I would posit that being frightened and being horrified are two different things, and the former (often) relies on darkness while the latter (often) relies on unsightly sights.
To add to this, when I think of a dungeon, I tend to think of them as being long abandoned. So, the majority of it is dark and not lighted. Thats not to say that aren't some occupants using a portion or portions of the dungeon, or that an odd magical remnant lights up a particular area, but for the most part if you dont have darkvision, magical light, or torches and lanterns, you're in the dark.
 




No. Dungeon design doesn’t have to depend on darkness in any way. You can light the whole thing as brightly as your living room and get plenty of suspense and horror out of the layout and interior decorating (to put it flippantly). And since we are ourselves a visually oriented species, that means more to show via artwork and description. Unusual angles, use of the third dimension, alcoves and niches, misdirection and perspective tricks, horrible objects and art, and so on - this stuff is all right there.
I find that these visual nuances (3d representation, perspective, angles) are really difficult to describe verbally, and unless you are working with artwork provided by an adventure, aren’t particularly effective (particularly since I’m also a crappy artist).

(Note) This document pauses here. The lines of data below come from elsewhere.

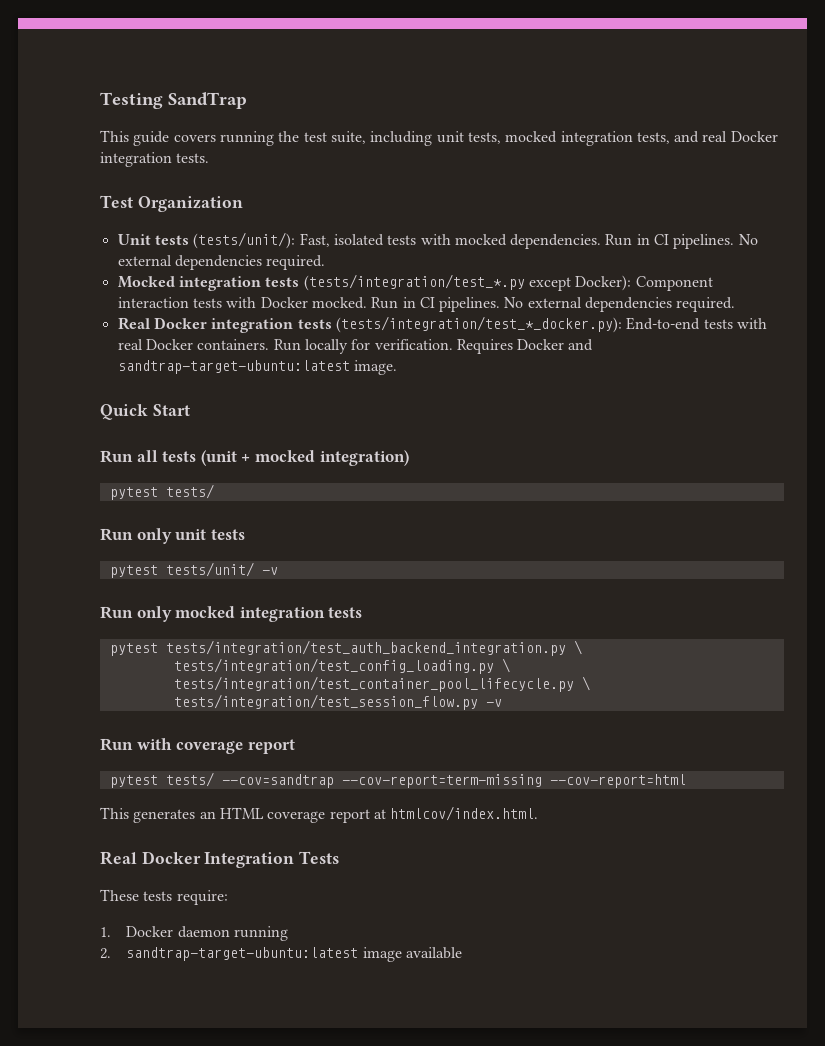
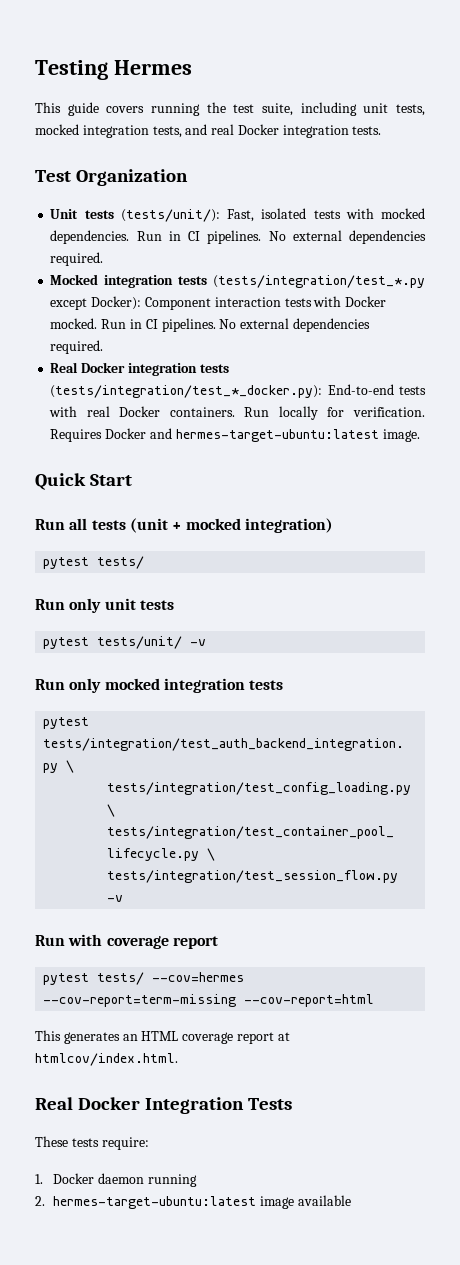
- Testing SandTrap
+ Testing Hermes
- Requires Docker and sandtrap-target-ubuntu:latest image.
+ Requires Docker and hermes-target-ubuntu:latest image.
- pytest tests/ --cov=sandtrap --cov-report=term-missing --cov-report=html
+ pytest tests/ --cov=hermes --cov-report=term-missing --cov-report=html
- 2. sandtrap-target-ubuntu:latest image available
+ 2. hermes-target-ubuntu:latest image available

How do you go about these things?
 

A dungeon is a play environment that can support a whole bunch of playstyles.
One of those playstyles is dungeon crawling, and that requires things like limited resources, light scarcity and choices and consequence for pushing "one more room."

My suggestion is, however, that even at the start of the hobby, those limited resources were a whole lot more about spell slots and hit points than how many torches someone had.